The series of factory buildings has provided a rare opportunity for the practice to concentrate hard on a single typology. Working with a high-tech industry has also led to experiments with leading-edge construction techniques and work with some of Europe’s greatest structural engineers. Barkow says: “There are aspects of ecology, of structural engineering and experimenting with a whole array of very interesting engineers – Juerg Conzett, Schlaich Bergermann, Werner Sobek.”
Perhaps the two most sophisticated projects for Trumpf are now under construction at its main site in Ditzingen in southern Germany. The first to be completed will be a new gatehouse for the complex, which includes a scarcely probable cantilever of 20m, engineered by Sobek. The building is one of the first in the world, says Barkow, to be completely generated by laser-cutting techniques. “The gatehouse will be, in a revisited Prouvé way, the first laser-cutting driven project, not as ornament, but as a complete structural piece of architecture, and that’s quite unique. You start to look around and you find we are the only ones doing this,” he says.
But alongside the successes, a member of the pair’s cherished Harvard network caused probably its greatest disappointment early in 2006, when Mohsen Mostafavi, the newly-appointed head of Cornell University College of Architecture, pulled the plug on the practice’s design for the new architecture school, handing it over to Rem Koolhaas’ practice OMA. “That was a hit,” says Barkow. “I mean totally, totally,” adds Leibinger. “The only thing is that we have had so many people supporting us, which was great. People in the architecture world really couldn’t believe what Mohsen did.” This disappointment, coupled with an ongoing frustration at near misses in competitions, has led the partners to further engage with internal research as a means of investigating ideas. Barkow Leibinger’s passion for the potential of laser-cutting, for example, has seen the practice invest in machines of its own that can produce sophisticated prototypes.

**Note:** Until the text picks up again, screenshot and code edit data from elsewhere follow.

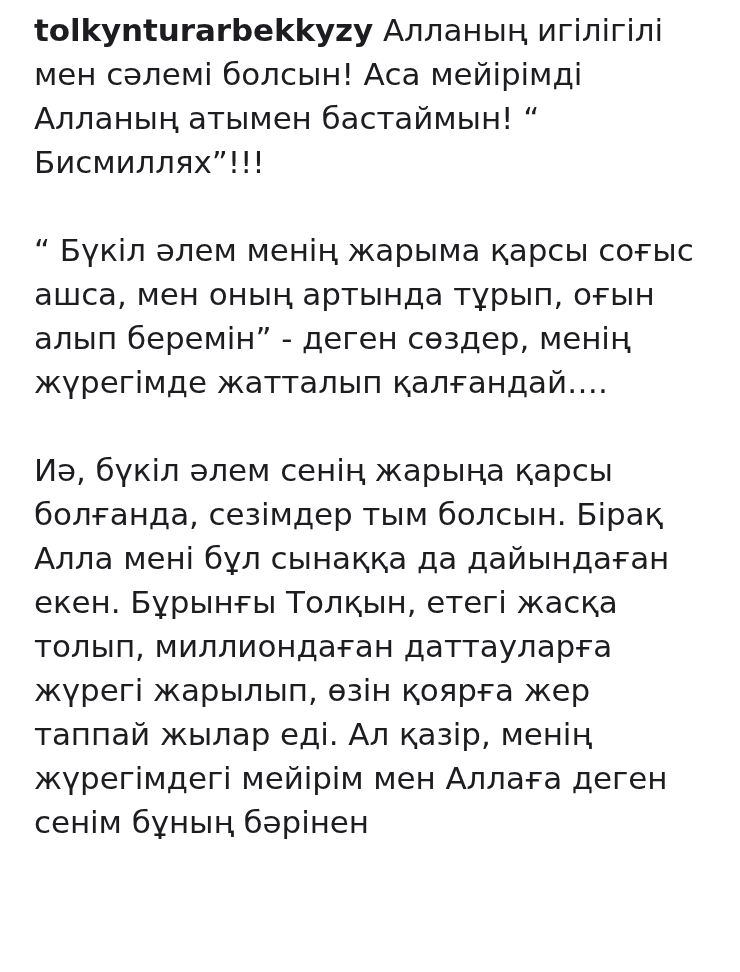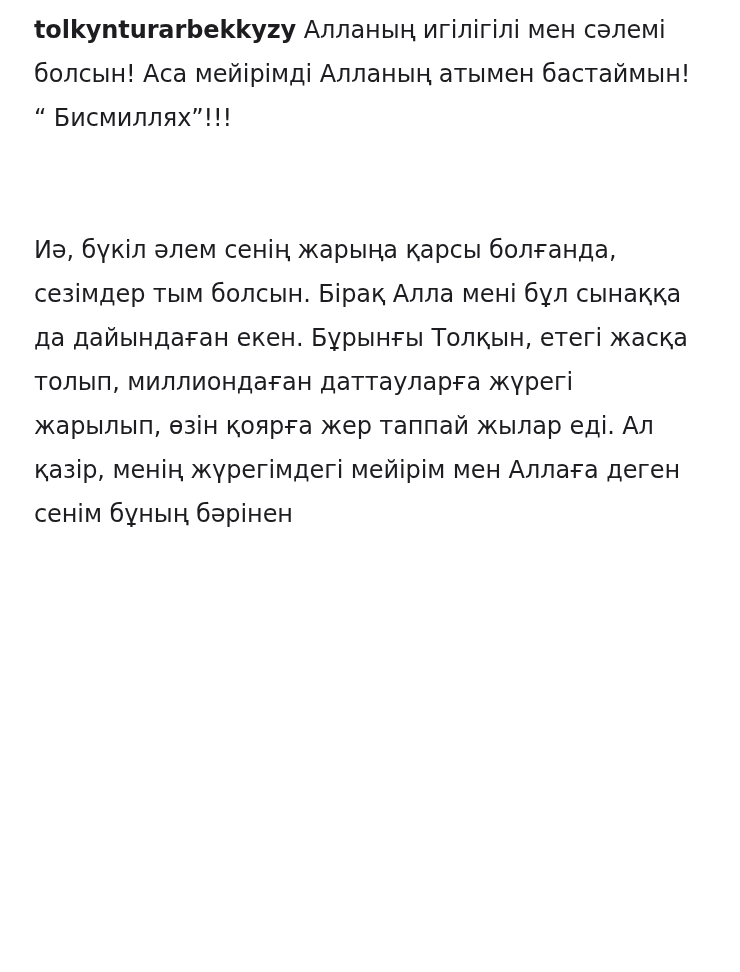"tolkynturarbekkyzy Алланың игілігілі мен" .post-caption { font-size: 24px -> 31px }
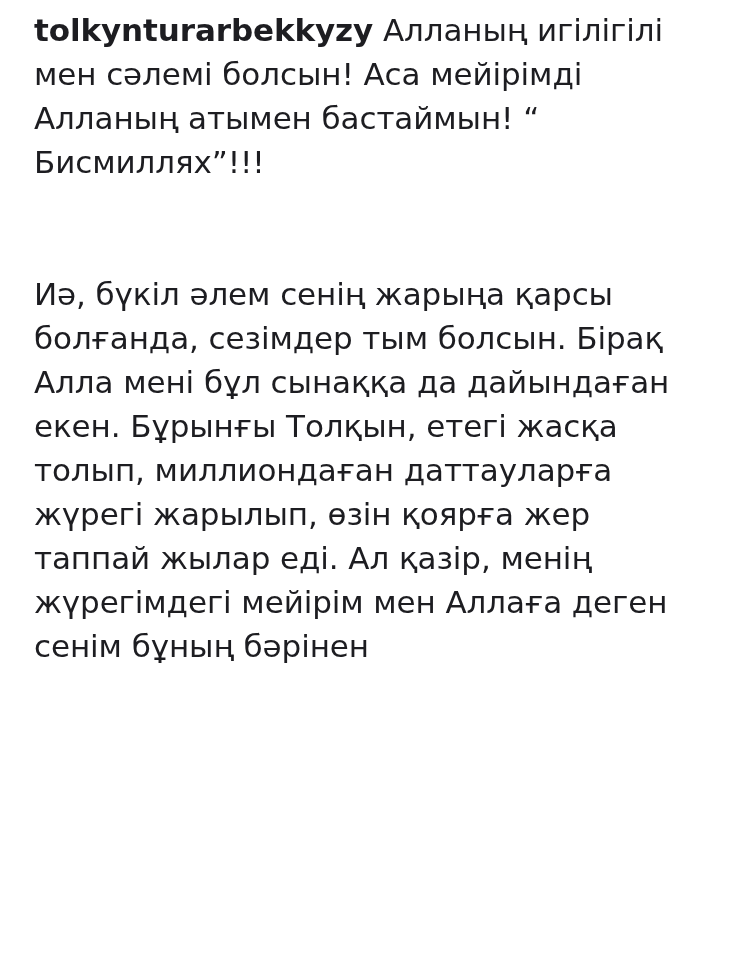"“ Бүкіл әлем менің жарыма" p.para { html: none -> <p>“ Бүкіл әлем менің жарыма қарсы соғыс ашса, мен оның артында тұрып, оғын алып беремін” - деген сөздер, менің жүрегімде жатталып қалғандай….</p> }
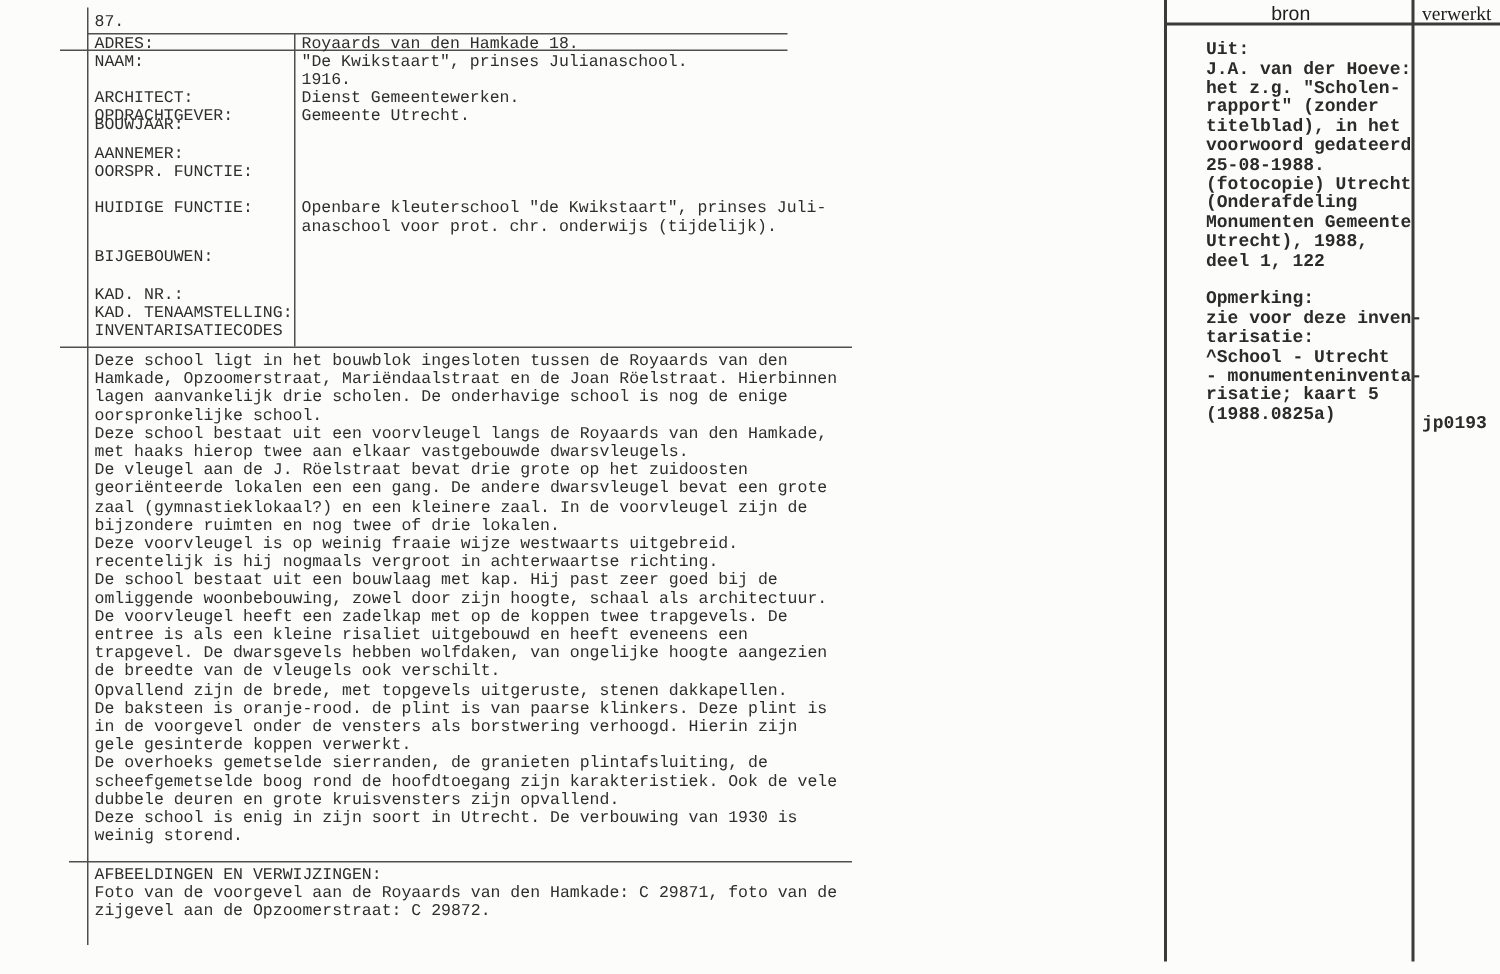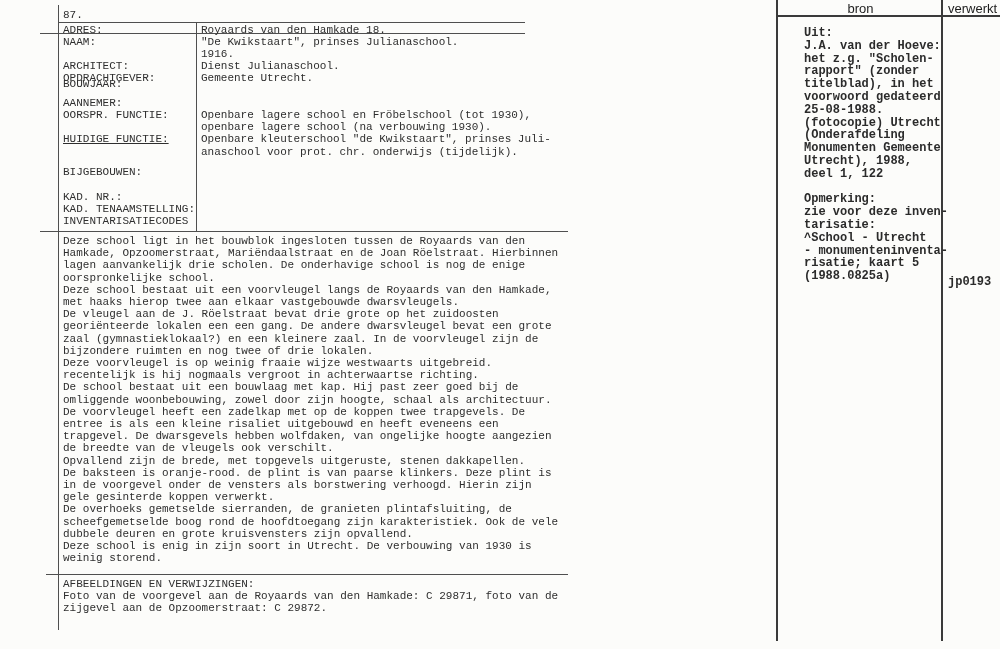"verwerkt" div.hdr { font-family: none -> Liberation Serif, serif }
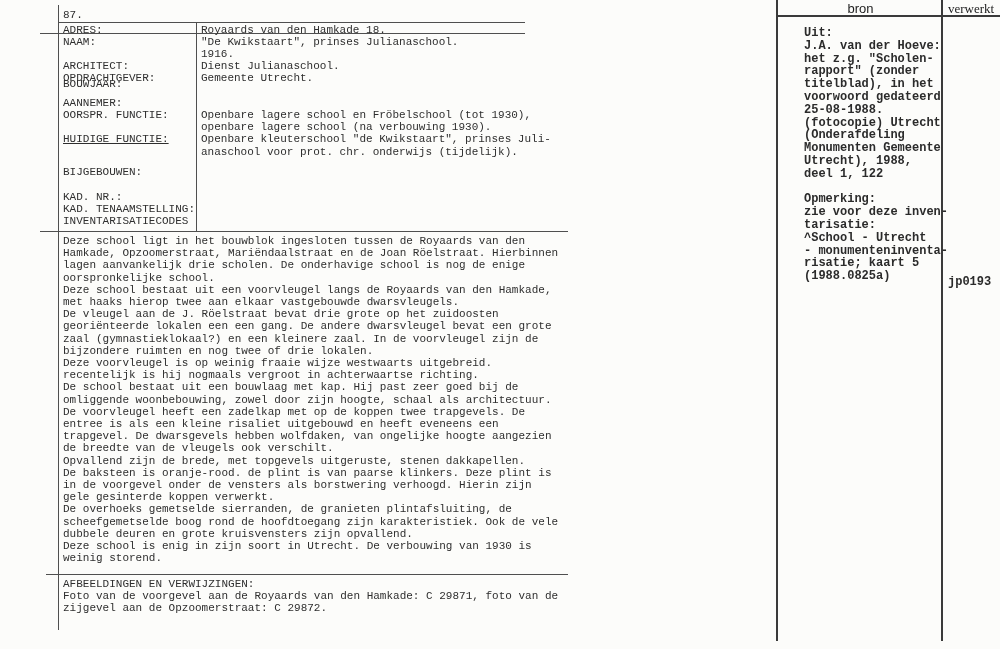"Dienst Julianaschool." div.tw { text: Julianaschool -> Gemeentewerken }
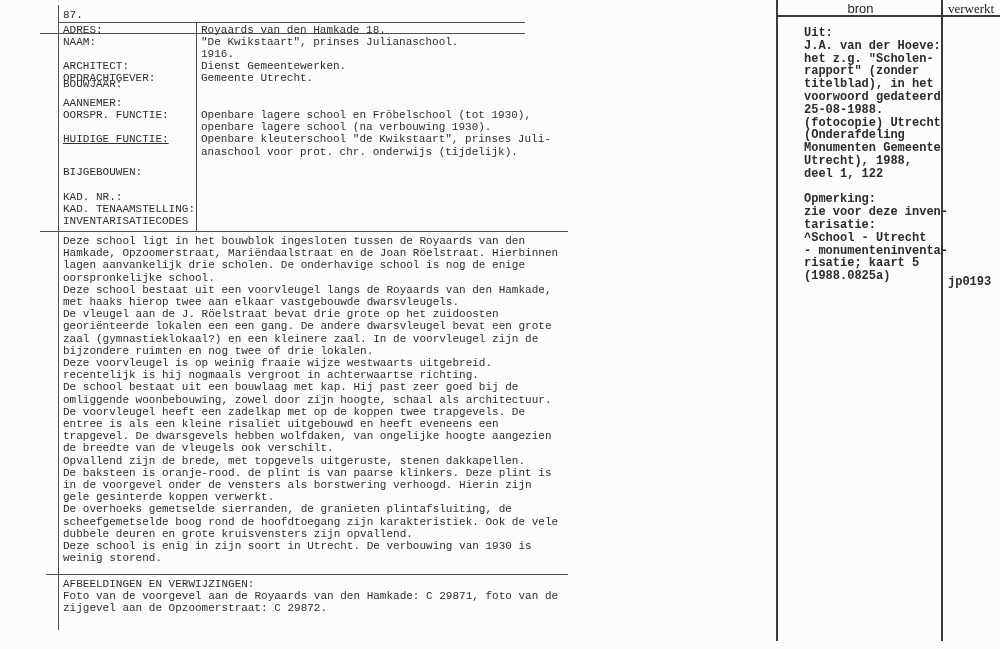"Openbare lagere school en Fröbelschool" div.tw { html: <div>Openbare lagere school en Fröbelschool (tot 1930), openbare lagere school (na verbouwing 1930).</div> -> none }
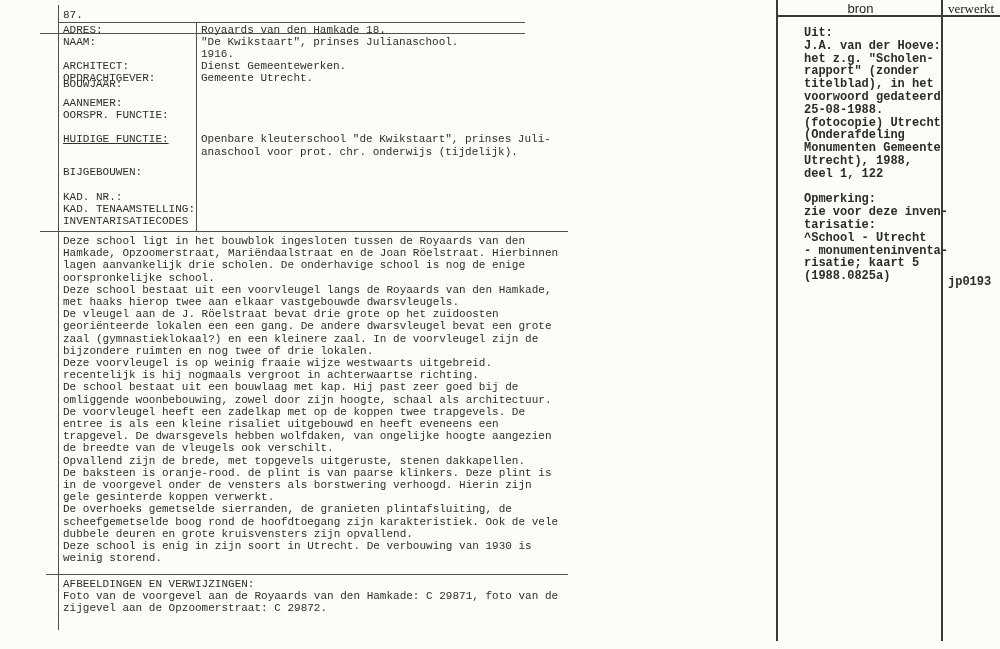"HUIDIGE FUNCTIE:" div.tw { text-decoration: underline -> none }
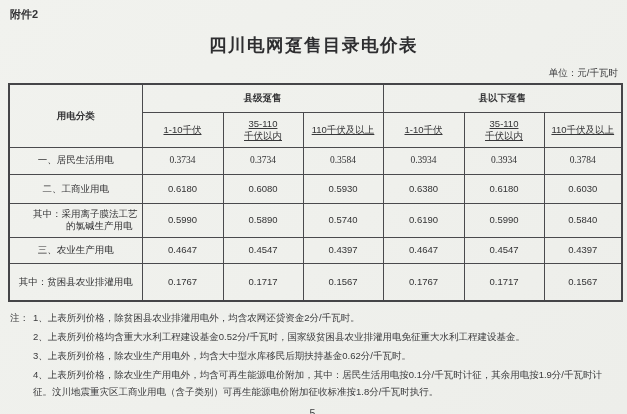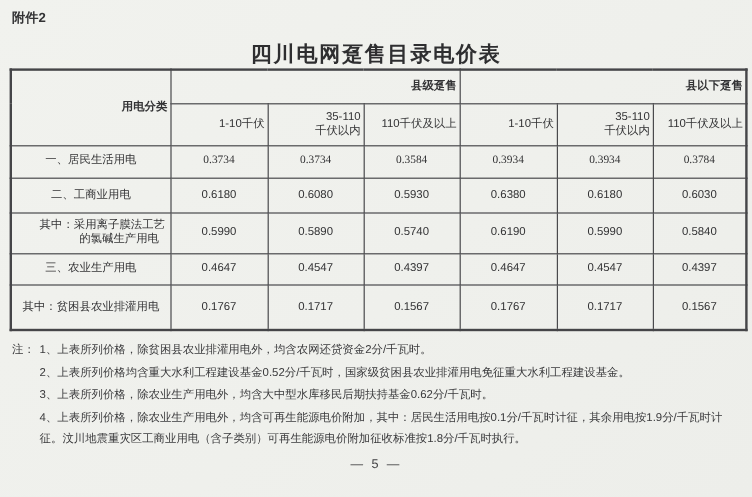"单位：元/千瓦时" div.unit { html: none -> <div>单位：元/千瓦时</div> }
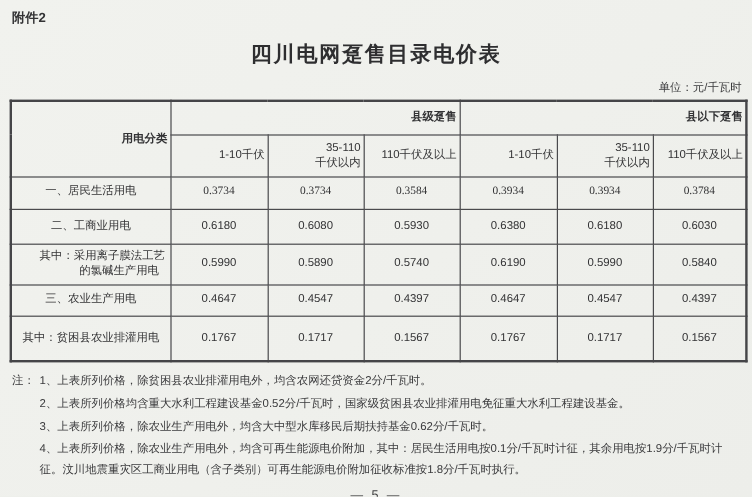"县级趸售" table.price th { text-align: right -> none }
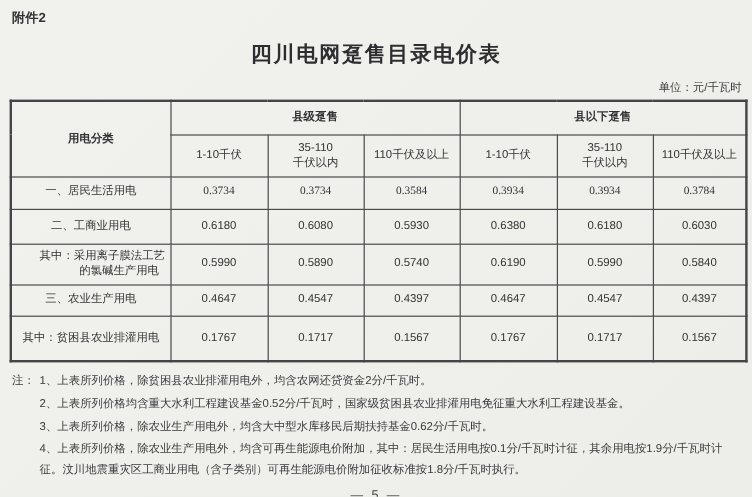"1-10千伏" tr.hrow2 { text-decoration: none -> underline }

There is a sense of sureness and calm about Barkow Leibinger’s approach, emerging as it does from several highly specific and sophisticated collaborations. It is one of the few practices interrogating the technological processes of architecture. Barkow says: “I would say, going back to Moneo, that architecture is a physical and material act or endeavour and that’s actually where you begin. You don’t begin it with social studies or statistics or information, but actually through its making.”